Ao lado do vampiro vinha a pessoa mais familiar da comitiva: seu pupilo, olhos azuis determinados enquanto seu cabelo dourado lutava para escapar da fita azul que o prendia. Seu par de adagas chamava atenção. Ele estava abraçado à amada, a cabeça dela em seu ombro. Ela tinha a aparência de uma elfa, belíssima, de cabelos castanhos e olhos verdes. Ela vestia um couro justo e tinha um olhar aterrorizante. Já estava acostumado a ele e também sabia a razão: amaldiçoada, ela era um dragão preso num corpo de elfa. Logo à sua direita, então, vinha a humana. Seus cabelos negros eram muito lisos e seus olhos eram muito horizontais, típicos dos povos do extremo oriente. Ela parecia muito concentrada.
- Aqui está seu plano B. – O halfling tirou de sua mochila algumas poções azuladas. – Ao tomar isto, vocês poderão voar por algum tempo. Mas tentem poupar para a necessidade. Se forem cair, usem. – Ele distribui os frascos entre a comitiva.

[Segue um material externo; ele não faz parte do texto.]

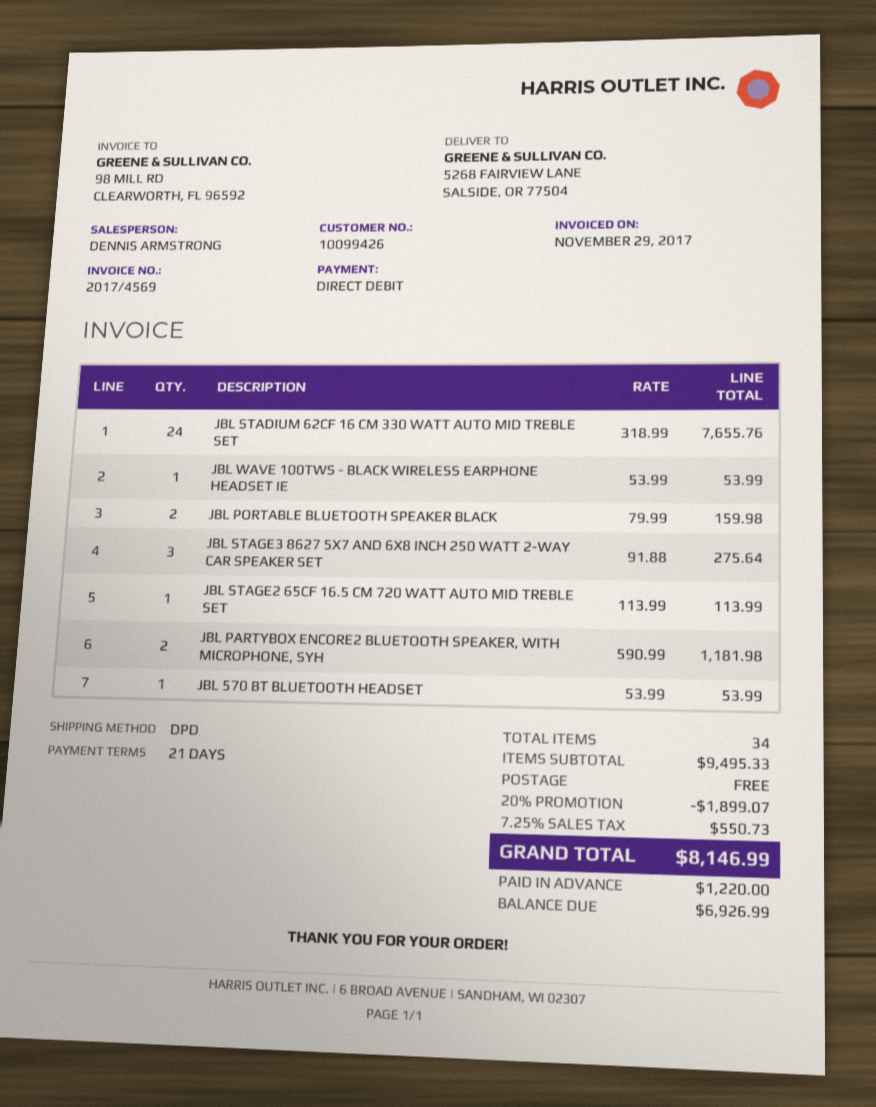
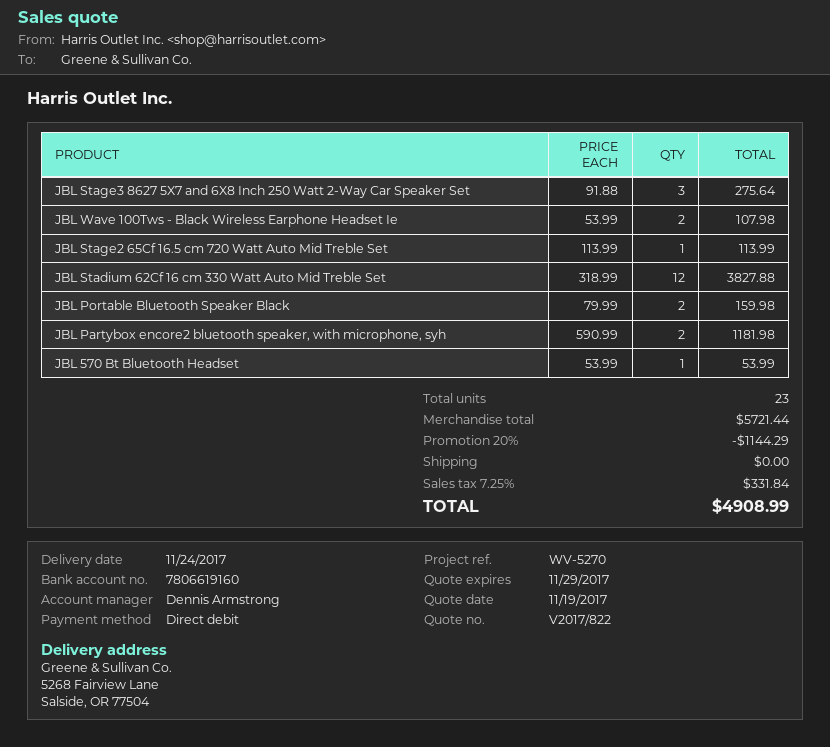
JBL STADIUM 62CF 16 CM 330 WATT AUTO MID TREBLE SET: 24 x 318.99 = 7655.76 -> 12 x 318.99 = 3827.88
JBL WAVE 100TWS - BLACK WIRELESS EARPHONE HEADSET IE: 1 x 53.99 = 53.99 -> 2 x 53.99 = 107.98
total quantity: 34 -> 23
subtotal: 9495.33 -> 5721.44
discount: 20% = 1899.07 -> 20% = 1144.29
tax: 7.25% = 550.73 -> 7.25% = 331.84
total: 8146.99 -> 4908.99

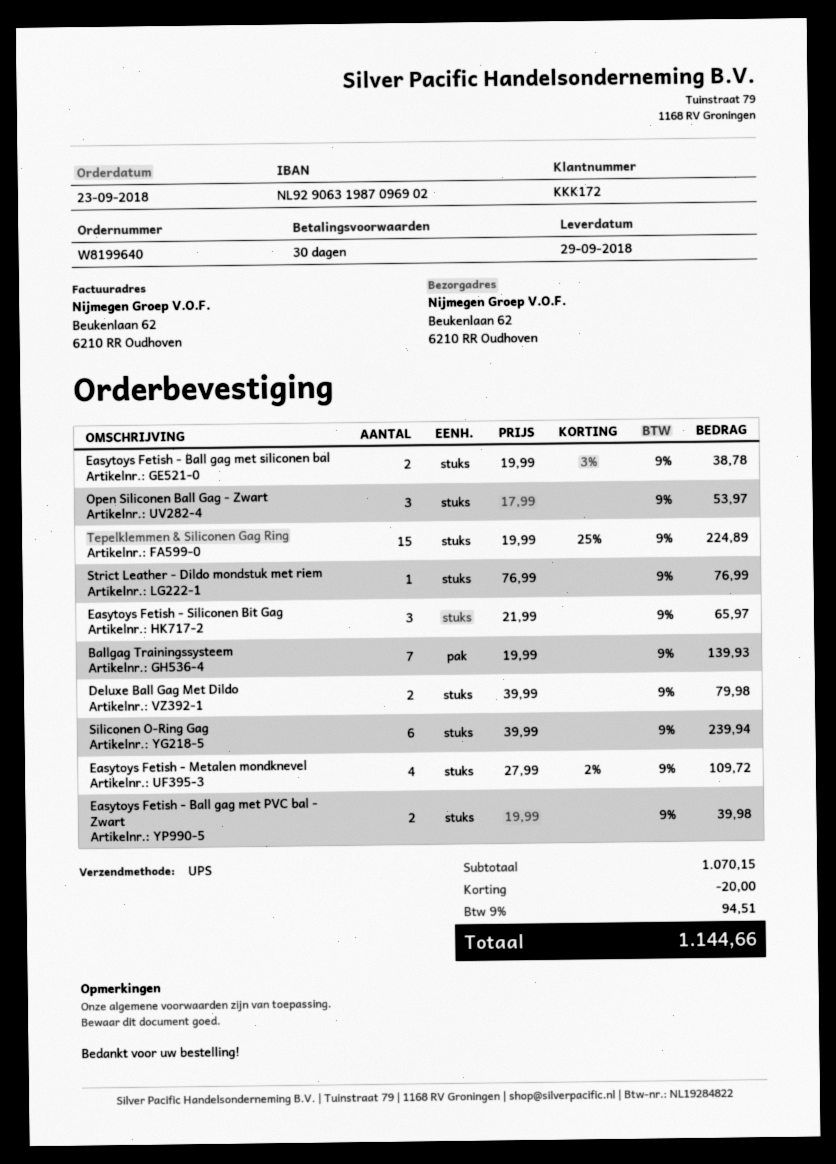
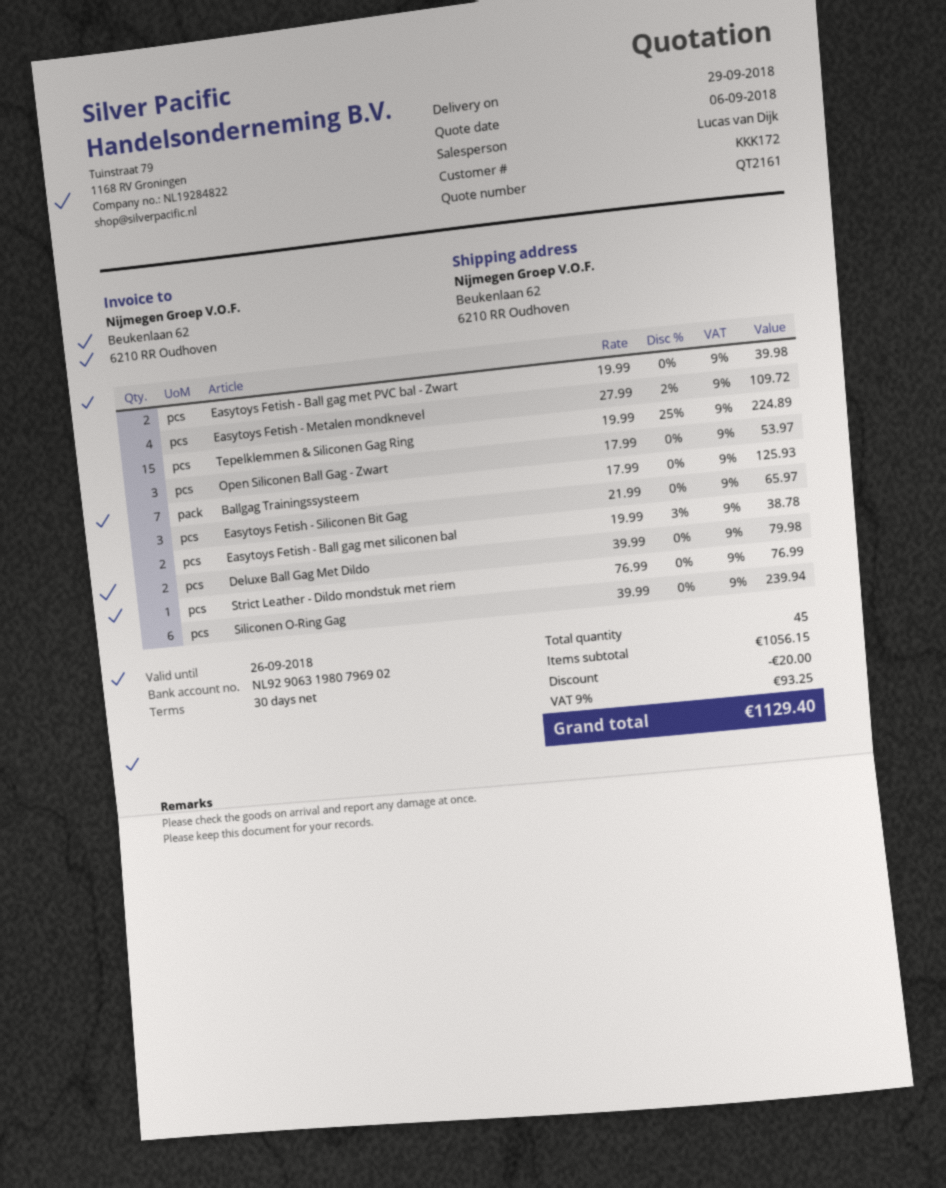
bank account: NL9290631987096902 -> NL9290631980796902
Ballgag Trainingssysteem: 7 x 19.99 = 139.93 -> 7 x 17.99 = 125.93
subtotal: 1070.15 -> 1056.15
tax: 9% = 94.51 -> 9% = 93.25
total: 1144.66 -> 1129.40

- Ou, quem quiser desistir, pode usar agora e voltar. – Comentou o eladrin de cabelos dourados. – Sei do risco que todos estão correndo vindo nesta batalha por mim, não é nenhuma vergonha voltar. – Ele deu de ombros.
- Como vocês sabem, se morrerem no Atoleiro, seus espíritos serão atraídos e seus corpos terão que ser destruídos para que não se tornem mais um nas legiões de mortos. Não há chance de ressurreição. – Completou a elfa friamente.

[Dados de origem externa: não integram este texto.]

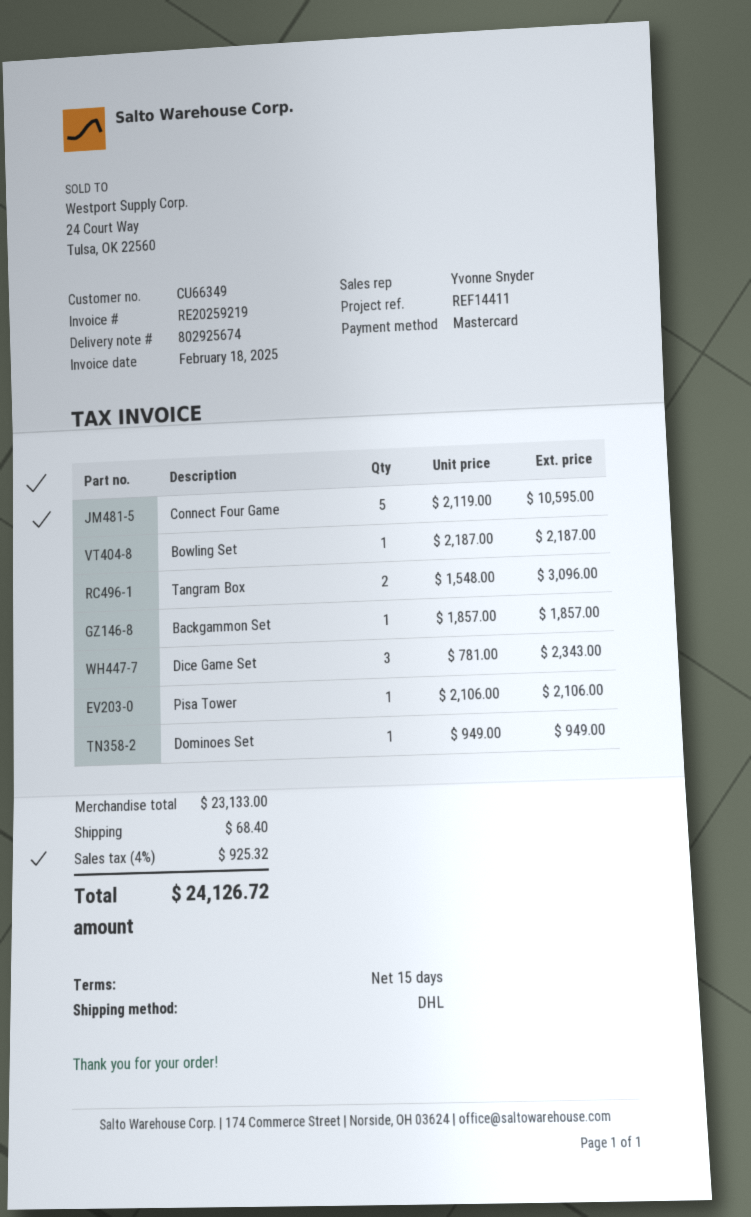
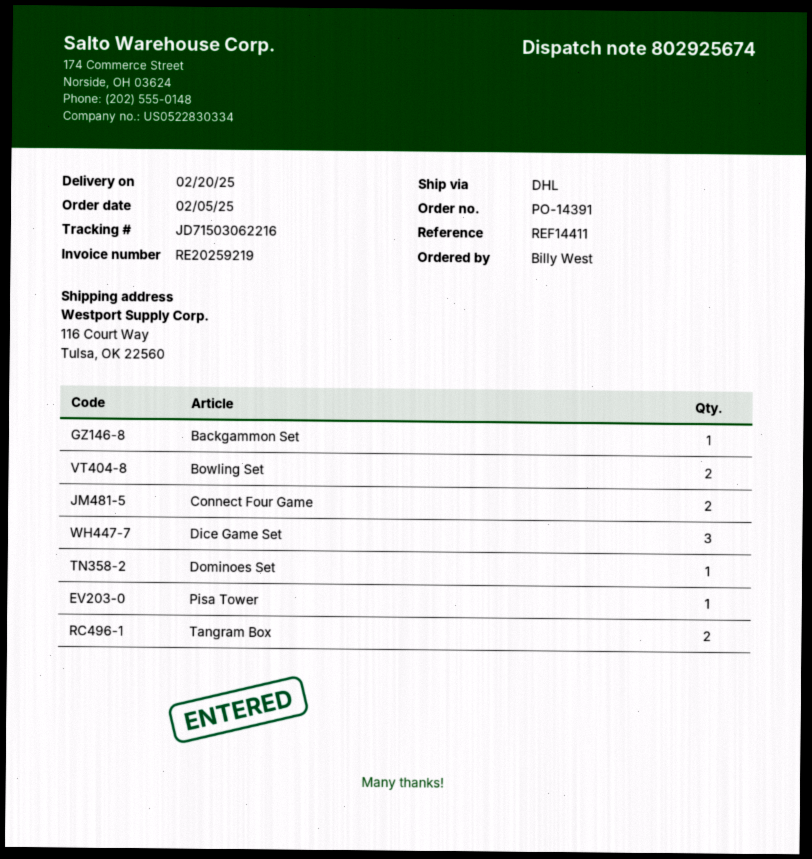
Connect Four Game: 5 -> 2
Bowling Set: 1 -> 2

Todos assentiram, cientes do risco que corriam. Mas ninguém estava disposto a fugir. Iriam lutar pelo seu amigo e por tudo que ele inspirava no mundo. Lutariam porque acreditavam que ele poderia colocar um fim à guerra que se prolongava havia décadas e punia todo o povo inocente. Arannis sabia que seu pupilo jamais recuaria e que entenderia uma recusa em seguir, mas ele estava disposto a ir até o final. Estava neste mundo havia muito tempo já e não via a hora de se reencontrar com sua amada. Passar para o outro lado era tudo que ele mais queria agora. Iria lutando, iria com honra.

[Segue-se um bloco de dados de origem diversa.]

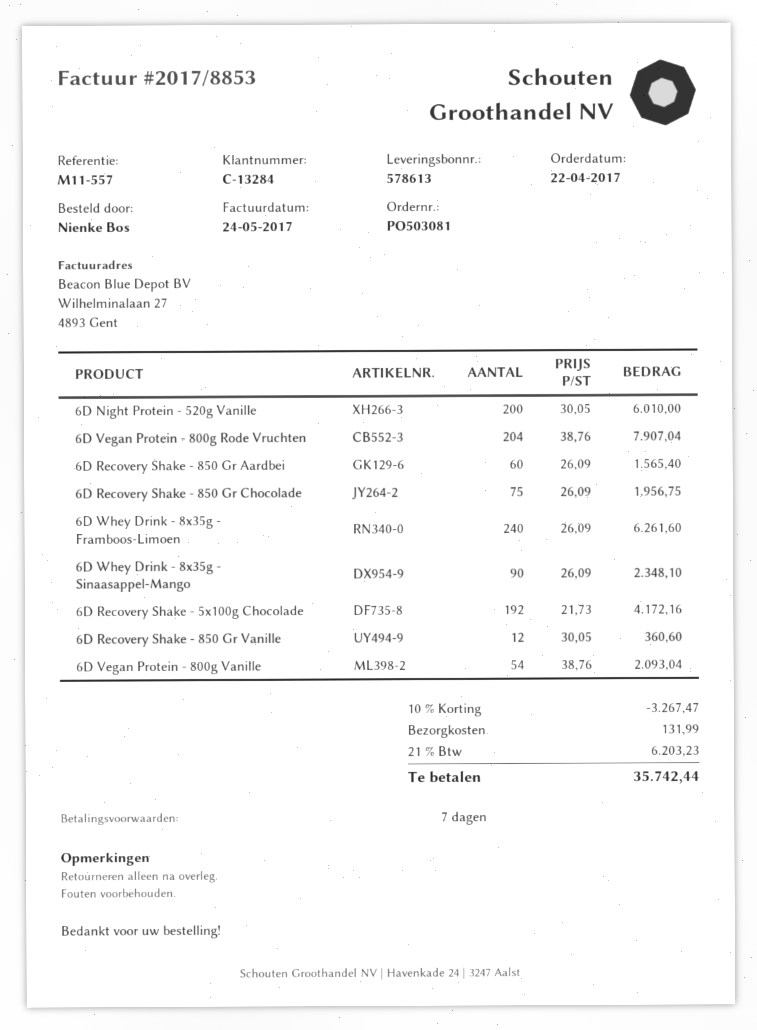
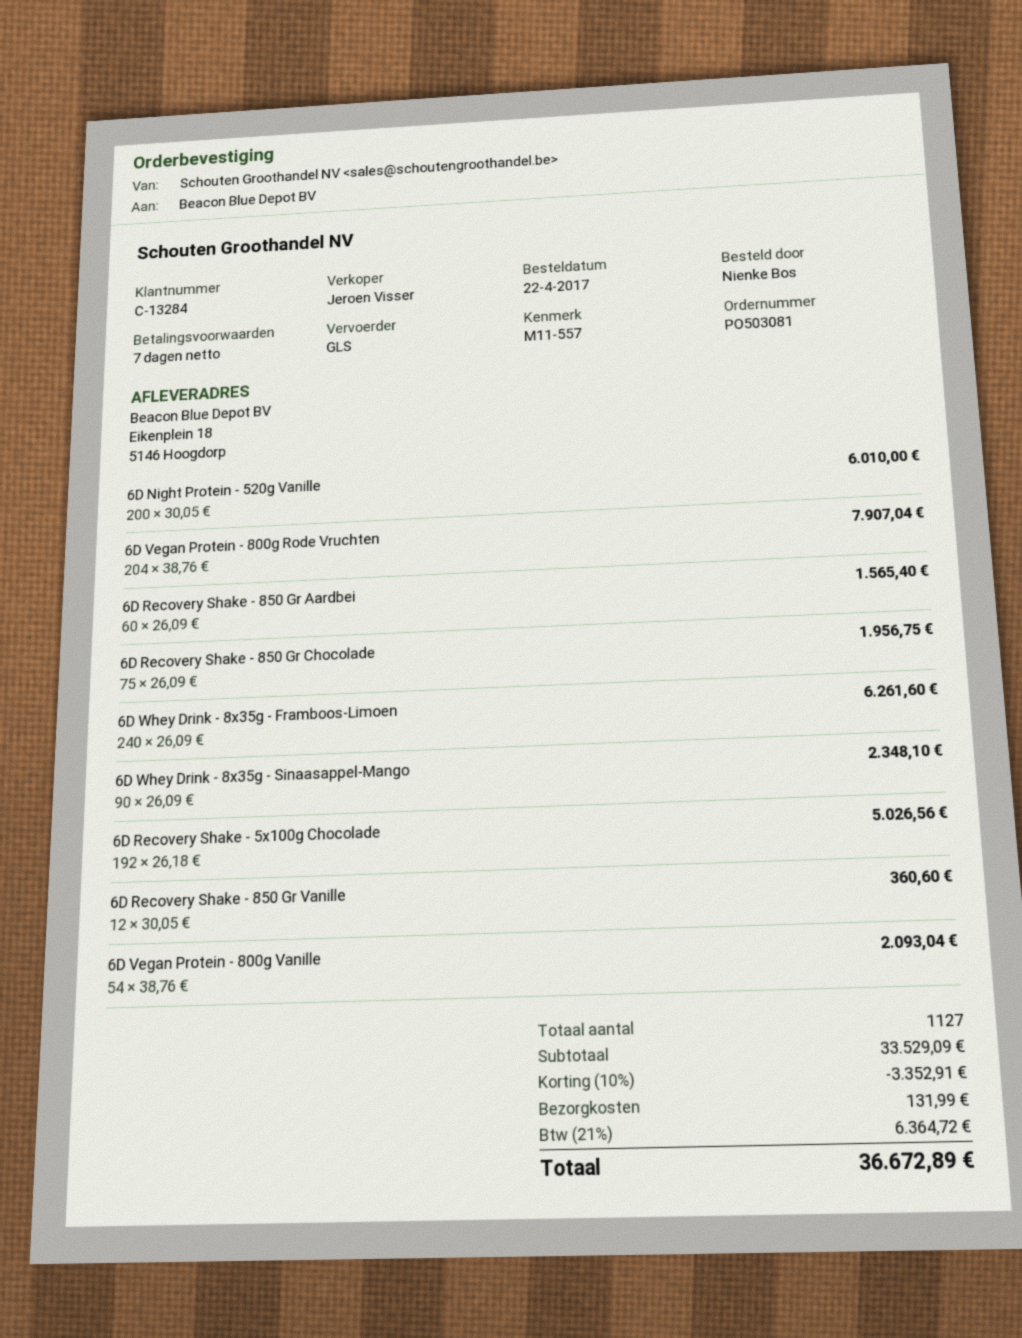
6D Recovery Shake - 5x100g Chocolade: 192 x 21.73 = 4172.16 -> 192 x 26.18 = 5026.56
discount: 10% = 3267.47 -> 10% = 3352.91
tax: 21% = 6203.23 -> 21% = 6364.72
total: 35742.44 -> 36672.89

Ele via sua determinação espelhada no rosto de todos. Abaixo de onde passavam via as luzes de milhares de fogueiras, mas não conseguia discernir as máquinas de cerco e todos os soldados que esperavam pela batalha. Enfrentariam uma força de dragões nos céus e tentariam usá-la para limpar os mortos-vivos da região. Armas de cerco foram colocadas próximas ao limite do Atoleiro e os soldados das fronteiras as usariam para bombardear dragões e mortos-vivos. Todos ficaram de pé conforme se aproximavam do local da batalha, o miasma roxo cobrindo a região muito abaixo deles.
- Eu sou muito grato a todos vocês. São grandes amigos e estão entre as pessoas mais valiosas para mim. – Sorriu seu pupilo, se esforçando para fazer-se ouvir acima do som do vento e da batida das asas de seu amigo dragão. – Cada um de vocês foi responsável por algum tipo de aprendizado em minha vida e por isso serei eternamente grato. Se não estivermos todos vivos ao final da batalha, saibam que lutar ao lado de vocês foi a maior honra de minha vida. Agora vamos lá acabar com a raça desses dragões e limpar nossas terras dos mortos-vivos!
O círculo se desfez e todos olharam ansiosos para o horizonte escuro. Com um sinal do dragão que os carregava, todos ficaram a postos. A velocidade ia diminuindo, haviam passado pelas ruínas de Tallasys havia pouco tempo, a pobre cidade que sucumbira à horda morta-viva que a engoliu em poucos dias sem seus maiores defensores, levando um dos grandes amigos do herói. Já era possível enxergar os inimigos. Arannis se impressionou com a quantidade de dragões voando em sua direção, estava certo de que eram mais de quarenta dragões liderados pela Dracônica. Sua hora estava chegando.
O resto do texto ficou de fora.